Trumpeter Keith Johnson

Despite the success of “horn” bands such as Blood, Sweat and Tears and Chicago, the Butterfield band did not enjoy the same success. 

Johnson left the group in 1970 to make a living as a roving sideman. Over the years, he played with Elephant’s Memory, on Mark “Moogy” Klingman’s first solo album “Moogy,” Van Morrison’s “His Band and the Street Choir” [Johnson call Van, Leprechaun]. The song “Domino” is Johnson’s horn chart.

 

He also played on Martha Velez’s “Hypnotized. A bit of trivia: Johnson married Velez and Martha’s brother was Jerry Velez, the same Jerry Velez who played with Jimi Hendrix at Woodstock!

He also became the musical director for Etta James in her L.A. studio and on the road. He played with her from 1975 to about 1983.

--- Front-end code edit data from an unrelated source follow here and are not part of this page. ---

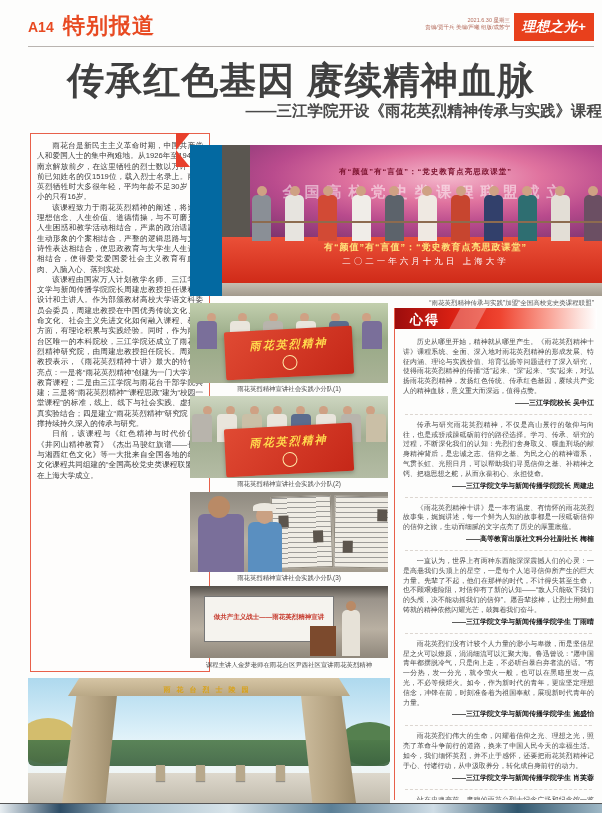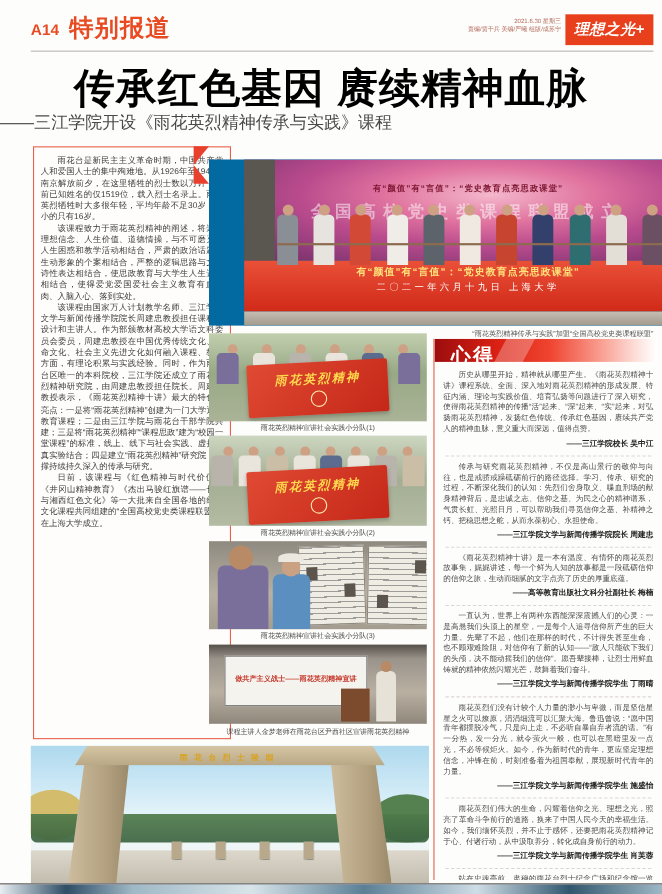--- a/index.html
+++ b/index.html
@@ -12,24 +12,24 @@
 
   
   .hdr-edition{position:absolute;left:28px;top:19px;color:#e84a22;font-size:14px;font-weight:bold;}
   .hdr-section{position:absolute;left:63px;top:11px;color:#e84a22;font-size:22px;font-weight:900;letter-spacing:1px;text-align:center;}
   .hdr-dates{position:absolute;right:92px;top:17px;text-align:right;color:#b46a5a;font-size:5.5px;line-height:7px;}
   .hdr-logo{position:absolute;right:8px;top:13px;width:80px;height:28px;background:#e8401c;
     color:#fff;font-weight:900;font-style:italic;font-size:13.5px;display:flex;align-items:center;justify-content:center;letter-spacing:.5px;}
   .hdr-rule{position:absolute;left:28px;right:8px;top:46px;height:1px;background:#b9b4b0;}
 
   
-  .headline{position:absolute;left:0;top:56px;width:602px;text-align:center;color:#000000;
+  .headline{position:absolute;left:0;top:56px;width:602px;text-align:center;color:#404040;
     font-size:37px;font-weight:900;letter-spacing:1px;}
-  .subhead{position:absolute;left:0;top:101px;width:602px;text-align:left;color:#4a4a4a;
-    font-size:15.5px;font-weight:400;}
+  .subhead{position:absolute;left:0;top:101px;width:602px;text-align:right;color:#4a4a4a;
+    font-size:15.5px;font-weight:700;}
 
   
   .article-box{position:absolute;left:30px;top:133px;width:180px;height:539px;
     border:1px solid #e8604a;background:#fefdfc;box-sizing:border-box;padding:7px 6px 4px 6px;overflow:hidden;}
   .article-box .para{font-size:7.6px;line-height:10.3px;color:#3b3b3b;text-align:justify;text-indent:2em;margin:0;}
   .corner-flag{position:absolute;left:176px;top:133px;width:0;height:0;z-index:1;
     border-top:17px solid #e8402c;border-right:14px solid transparent;}
   .corner-flag2{position:absolute;left:176px;top:150px;width:0;height:0;z-index:1;
     border-bottom:17px solid #e8402c;border-right:14px solid transparent;}
 
@@ -117,21 +117,21 @@
   .tb2{right:-12px;top:44px;width:64px;height:44px;background:#55804f;}
   .gate-ground{position:absolute;left:0;right:0;bottom:0;height:30px;background:linear-gradient(180deg,#ddd8cc,#c2bcae);}
   .post{position:absolute;bottom:22px;width:9px;height:16px;background:#b8a98c;box-shadow:0 1px 1px rgba(0,0,0,.3);}
 
   
   .xinde{position:absolute;left:394px;top:308px;width:203px;height:492px;border-left:1px solid #e8604a;
     box-sizing:border-box;overflow:hidden;}
   .xinde-bar{position:relative;height:21px;overflow:hidden;
     background:linear-gradient(90deg,#9c0d0d 0%,#d92013 28%,#ef4430 52%,#f9a396 76%,#fde4df 92%,#ffffff 100%);}
   .xinde-bar:after{content:"";position:absolute;left:58px;top:-6px;width:26px;height:40px;background:rgba(255,255,255,.28);transform:skewX(-28deg);}
-  .xinde-title{position:absolute;left:15px;top:3px;color:#fff;font-size:18px;font-weight:900;letter-spacing:2px;}
+  .xinde-title{position:absolute;left:15px;top:3px;color:#fff;font-size:13px;font-weight:900;letter-spacing:2px;}
   .xinde-body{padding:8px 3px 0 8px;}
   .entry{margin-bottom:6px;}
   .entry .etext{font-size:6.9px;line-height:9.8px;color:#4a4a4a;text-align:justify;text-indent:2em;margin:0;}
   .entry .eattr{font-size:7px;color:#222;font-weight:bold;text-align:right;margin-top:2px;}
   .esep{border:0;border-top:1px dashed #dcd6d0;margin:5px 2px;}
 
   
   .bottom-strip{position:absolute;left:0;right:0;bottom:0;height:9px;border-top:1px solid #555;
     background:linear-gradient(90deg,#e8eef2 0%,#2e4d66 10%,#9fb8c6 20%,#d8e4ea 38%,#5b7f96 55%,#cfdde6 72%,#31576e 86%,#9fb8c6 100%);}
 </style>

Here’s a YouTube link for Etta James performing Lovesick Blues. And as an example of Keith’s musical versatility, he plays  piano on this cut.

Trumpeter Keith Johnson

Annie Painter

Before joining Paul Butterfield, Johnson was the DJ for a jazz show on KFMY, Eugene’s first FM radio station and in 1961 he married  Annie Painter while attending the University of Oregon. They lived a settled life for 10 years before he landed the Butterfield gig. Keith hit the tour road, but the separation led to their divorce. Painter became a school principal.

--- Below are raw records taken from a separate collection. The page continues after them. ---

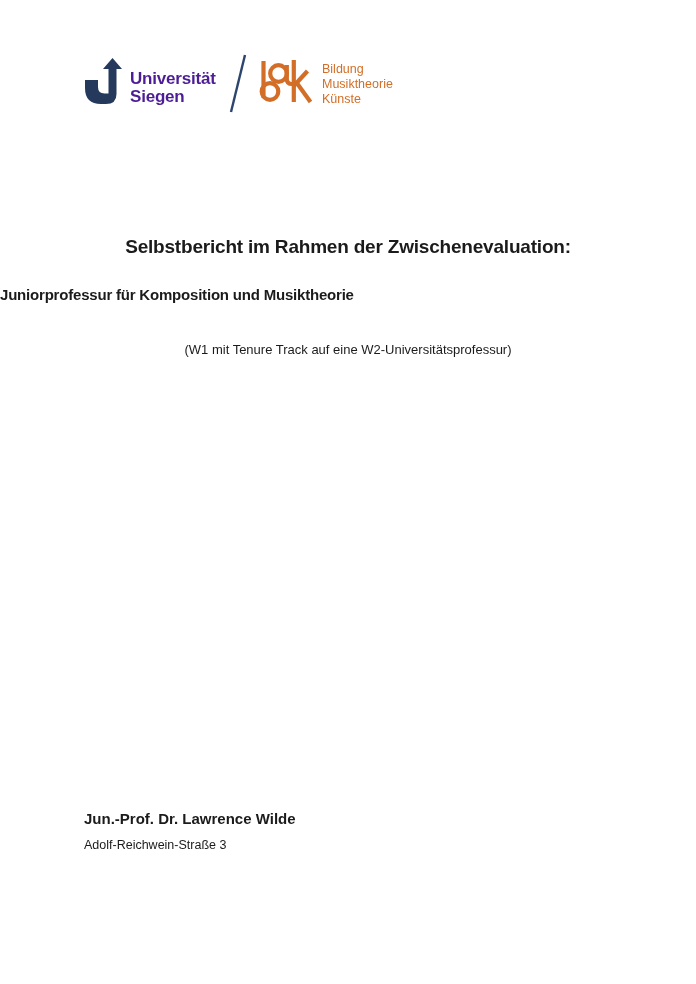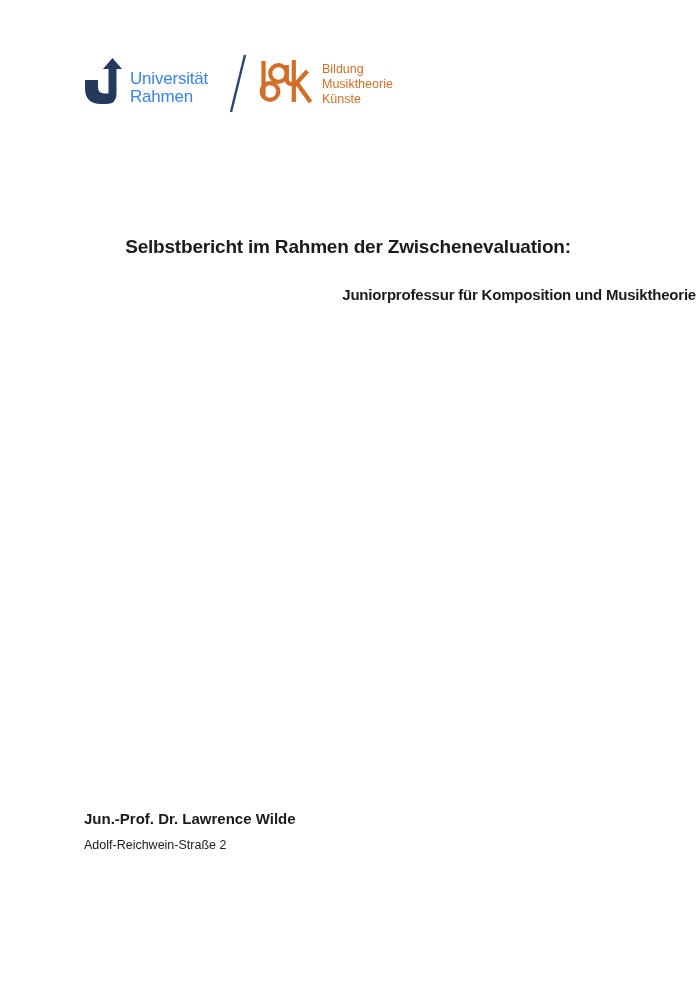--- a/index.html
+++ b/index.html
@@ -9,37 +9,37 @@
     height: 984px;
     background: #ffffff;
     font-family: "Liberation Sans", sans-serif;
     color: #1b1b1b;
     overflow: hidden;
   }
 
   
   .uni-icon   { position: absolute; left: 85px;  top: 58px;  width: 38px; height: 48px; }
   .uni-text   { position: absolute; left: 130px; top: 70px;
-                font-size: 17px; font-weight: normal; line-height: 17.5px;
-                letter-spacing: -0.2px; color: #3b82f6; }
+                font-size: 17px; font-weight: bold; line-height: 17.5px;
+                letter-spacing: -0.2px; color: #4c1d95; }
   .slash      { position: absolute; left: 228px; top: 52px; width: 20px; height: 62px; }
   .bak-icon   { position: absolute; left: 259px; top: 58px; width: 56px; height: 48px; }
   .bak-text   { position: absolute; left: 322px; top: 62px;
                 font-size: 12.5px; font-weight: normal; line-height: 15px;
                 color: #d26e27; }
 
   
   .title {
     position: absolute; left: 0; top: 236px; width: 696px; margin: 0;
     text-align: center; font-size: 19px; font-weight: bold;
     letter-spacing: -0.2px; color: #1b1b1b;
   }
   .subtitle {
     position: absolute; left: 0; top: 284px; width: 696px; margin: 0;
-    text-align: right; font-size: 15px; font-weight: bold;
+    text-align: left; font-size: 15px; font-weight: bold;
     line-height: 21px; letter-spacing: -0.2px; color: #1b1b1b;
   }
   .note {
     position: absolute; left: 0; top: 342px; width: 696px;
     text-align: center; font-size: 13px; font-weight: normal; color: #1b1b1b;
   }
 
   
   .author-name {
     position: absolute; left: 84px; top: 810px;
@@ -56,21 +56,21 @@
 <div class="page">
 
   <div>
 
     <svg class="uni-icon" viewBox="0 0 38 48" xmlns="http://www.w3.org/2000/svg" aria-hidden="true">
       <path fill="#25395c" d="M27.5 0 L37 11 L31.5 11 L31.5 36 Q31.5 46 21 46 L16 46 Q0 46 0 30 L0 22 L13 22 L13 29 Q13 35.5 19.5 35.5 L23.5 35.5 L23.5 11 L18 11 Z"></path>
     </svg>
 
     <div class="uni-text">
       <div>Universität</div>
-      <div>Rahmen</div>
+      <div>Siegen</div>
     </div>
 
     <svg class="slash" viewBox="0 0 20 62" xmlns="http://www.w3.org/2000/svg" aria-hidden="true">
       <line x1="17" y1="3" x2="3" y2="60" stroke="#2c446e" stroke-width="2.4"></line>
     </svg>
 
     <svg class="bak-icon" viewBox="0 0 56 48" xmlns="http://www.w3.org/2000/svg" aria-hidden="true">
       <g fill="none" stroke="#d26e27" stroke-width="4.2">
         <line x1="4.5" y1="3" x2="4.5" y2="40"></line>
         <circle cx="11" cy="33.5" r="8.3"></circle>
@@ -88,21 +88,22 @@
       <div>Künste</div>
     </div>
   </div>
 
   <h1 class="title">Selbstbericht im Rahmen der Zwischenevaluation:</h1>
 
   <h2 class="subtitle">
     <div>Juniorprofessur für Komposition und Musiktheorie</div>
   </h2>
 
+  <div class="note">(W1 mit Tenure Track auf eine W2-Universitätsprofessur)</div>
 
   <div>
     <div class="author-name">Jun.-Prof. Dr. Lawrence Wilde</div>
     <div class="author-address">
-      <div>Adolf-Reichwein-Straße 2</div>
+      <div>Adolf-Reichwein-Straße 3</div>
     </div>
   </div>
 
 </div>
 
 </body></html>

She remarried and after the death of her second husband in 2016, she reconnected with Keith.

They would have, as Painter described, “the best years of our lives—the last five  we were together again until his death.

 George D. Green

Johnson met neighbor and abstract illusionist painter George D. Green and the two hit it off.

Johnson would go on to write music soundtracks for several Green paintings.   Matthew Denis describes the suites as…”a strange, hypnotic blend, emblematic of a man satisfied with his journey, looking to give just a little more beauty back to the world.”

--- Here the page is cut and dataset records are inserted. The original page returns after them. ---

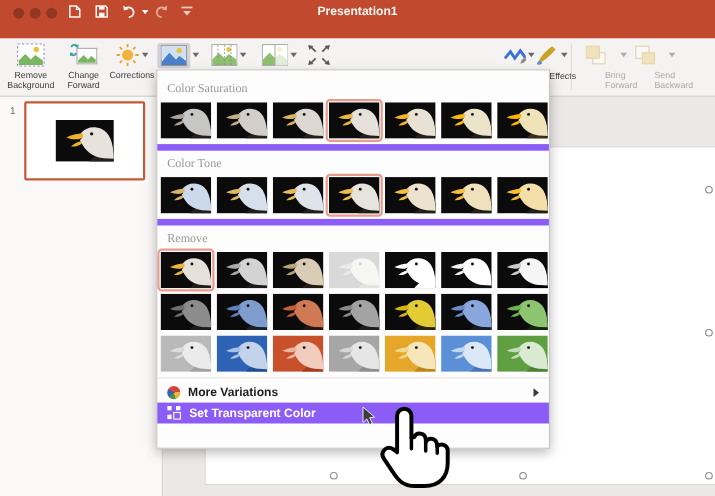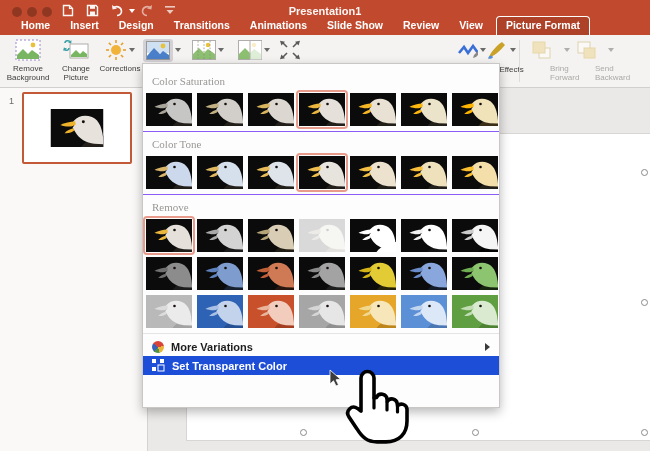--- a/index.html
+++ b/index.html
@@ -43,30 +43,30 @@
          border:1px solid #D8D6D4;box-sizing:border-box;z-index:0;}
   #picture{position:absolute;left:303px;top:172px;width:345px;height:261px;z-index:2;}
   #picture svg{width:100%;height:100%;display:block;}
   .handle{position:absolute;width:7px;height:7px;background:#fff;border:1px solid #8a8a8a;
           border-radius:50%;z-index:3;box-sizing:border-box;}
   
   #colormenu{position:absolute;left:142px;top:63px;width:358px;height:345px;background:#FDFDFD;
              border:1px solid #C9C7C5;box-shadow:0 4px 10px rgba(0,0,0,.28);z-index:5;
              box-sizing:border-box;padding-top:5px;}
   .mlabel{font-size:11px;color:#9A9896;margin:2px 0 6px 9px;font-family:Liberation Serif, serif;}
-  .msec{border-top:1px solid #8b5cf6;padding-top:4px;}
+  .msec{border-top:6px solid #8b5cf6;padding-top:4px;}
   .msec:first-child{border-top:none;}
   .mrow{display:flex;gap:5px;padding:0 3px;margin-bottom:5px;}
   .sw{width:46px;height:33px;line-height:0;cursor:pointer;}
   .sw svg{width:46px;height:33px;display:block;}
   .sw.sel{outline:2px solid #E89B8B;outline-offset:1px;border-radius:1px;}
   #menu-items{border-top:1px solid #E6E4E2;margin-top:3px;padding-top:3px;font-weight:bold;}
   .mitem{position:relative;height:19px;display:flex;align-items:center;gap:7px;padding-left:9px;
          font-size:11px;color:#1d1d1f;cursor:default;}
-  .mitem.hl{background:#1d4ed8;color:#fff;}
+  .mitem.hl{background:#8b5cf6;color:#fff;}
   .subarrow{position:absolute;right:9px;width:0;height:0;border-top:4px solid transparent;
             border-bottom:4px solid transparent;border-left:5px solid #3a3a3a;}
   .cw{width:12px;height:12px;border-radius:50%;
       background:conic-gradient(#d8433a 0 22%,#e8b43a 22% 45%,#4d9447 45% 62%,#3a62b8 62% 85%,#d8433a 85%);}
   
   #hand-overlay{position:absolute;left:323px;top:364px;z-index:9;pointer-events:none;}
   .hidden-defs{position:absolute;width:0;height:0;overflow:hidden;}
   
   .e-bg{fill:var(--ebg,#0b0b0b);} .e-head{fill:var(--ehead,#E7E3DC);}
   .e-beak{fill:var(--ebeak,#EFB32B);} .e-body{fill:var(--ebody,#241F1B);}
@@ -112,31 +112,20 @@
     <svg class="tbicon" style="left:140px;opacity:.55" width="14" height="13">
       <path d="M11 4 C8 1.5 3 2.5 2.5 7 C2.2 10 5 11.5 7 11.5" fill="none" stroke="#fff" stroke-width="1.6"></path>
       <path d="M12 1 L11.4 5.6 L7 4.4 Z" fill="#fff"></path>
     </svg>
     <svg class="tbicon" style="left:164px;opacity:.7" width="12" height="12">
       <rect x="1" y="2" width="10" height="1.6" fill="#fff"></rect>
       <path d="M2.5 6 h7 l-3.5 4 z" fill="#fff"></path>
     </svg>
 
     <div id="win-title">Presentation1</div>
-    <div id="tabs">
-        <span class="tab">Home</span>
-        <span class="tab">Insert</span>
-        <span class="tab">Design</span>
-        <span class="tab">Transitions</span>
-        <span class="tab">Animations</span>
-        <span class="tab">Slide Show</span>
-        <span class="tab">Review</span>
-        <span class="tab">View</span>
-        <span class="tab active">Picture Format</span>
-      </div>
   </div>
 
   <div id="ribbon">
 
     <div class="rbtn" style="left:4px;width:48px">
       <div class="ric">
           <svg width="26" height="22">
         <rect x="1" y="1" width="24" height="20" fill="#fff" stroke="#9a86c8" stroke-width="1" stroke-dasharray="2 2"></rect>
         <path d="M2 16 l6 -6 5 5 4 -4 7 5 v4 h-22 z" fill="#79b661"></path>
         <circle cx="18" cy="6" r="2.4" fill="#e8c23a"></circle>
@@ -149,21 +138,21 @@
       <div class="ric">
           <svg width="26" height="22">
         <rect x="7" y="5" width="18" height="14" fill="#fff" stroke="#b0aeac"></rect>
         <path d="M8 16 l5 -5 4 4 3 -3 4 3 v3 h-16 z" fill="#79b661"></path>
         <path d="M2 4 C2 1.5 6 1 7.5 3" fill="none" stroke="#3aa0a8" stroke-width="1.6"></path>
         <path d="M8.5 1.2 L8.2 4.6 L5 3.6 Z" fill="#3aa0a8"></path>
         <path d="M6 9 C6 11.5 2.5 12 1 10" fill="none" stroke="#3aa0a8" stroke-width="1.6"></path>
         <path d="M0.4 12 L0.8 8.6 L4 9.6 Z" fill="#3aa0a8"></path>
       </svg>
         </div>
-      <div class="rlabel">Change Picture</div>
+      <div class="rlabel">Change Forward</div>
     </div>
 
     <div class="rbtn" style="left:98px;width:44px">
       <div class="ric">
           <svg width="22" height="22">
         <circle cx="11" cy="11" r="5" fill="#F2B33A"></circle>
         <g stroke="#E8A02C" stroke-width="1.6">
           <line x1="11" y1="1" x2="11" y2="4"></line>
               <line x1="11" y1="18" x2="11" y2="21"></line>
           <line x1="1" y1="11" x2="4" y2="11"></line>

Marooned Music by Keith Johnson for George D Green

Again from the Denis article:  At the end, Johnson accepted life and death with an equanimity indicative of a melodious life. Speaking to a friend just days before he died, Johnson knew he would be leaving the world soon.

“But he said, ‘Hey, man, what are you going to do? This is what happens,’ “ Painter said. “I thought, bless his heart. I hope we can all be that way.”

Keep the Dream Flowing

Keep the Dream Flowing is a great podcast that has interviewed dozens of people who were part of Woodstock, both organizers and performers.

Here is a link to the first of  the three podcasts they did with Keith Johnson.

Not Professor Keith Johnson

At one point it seemed that the Butterfield Keith Johnson as also a Professor Keith Johnson and taught at the college level, including the University of North Texas.  Not so.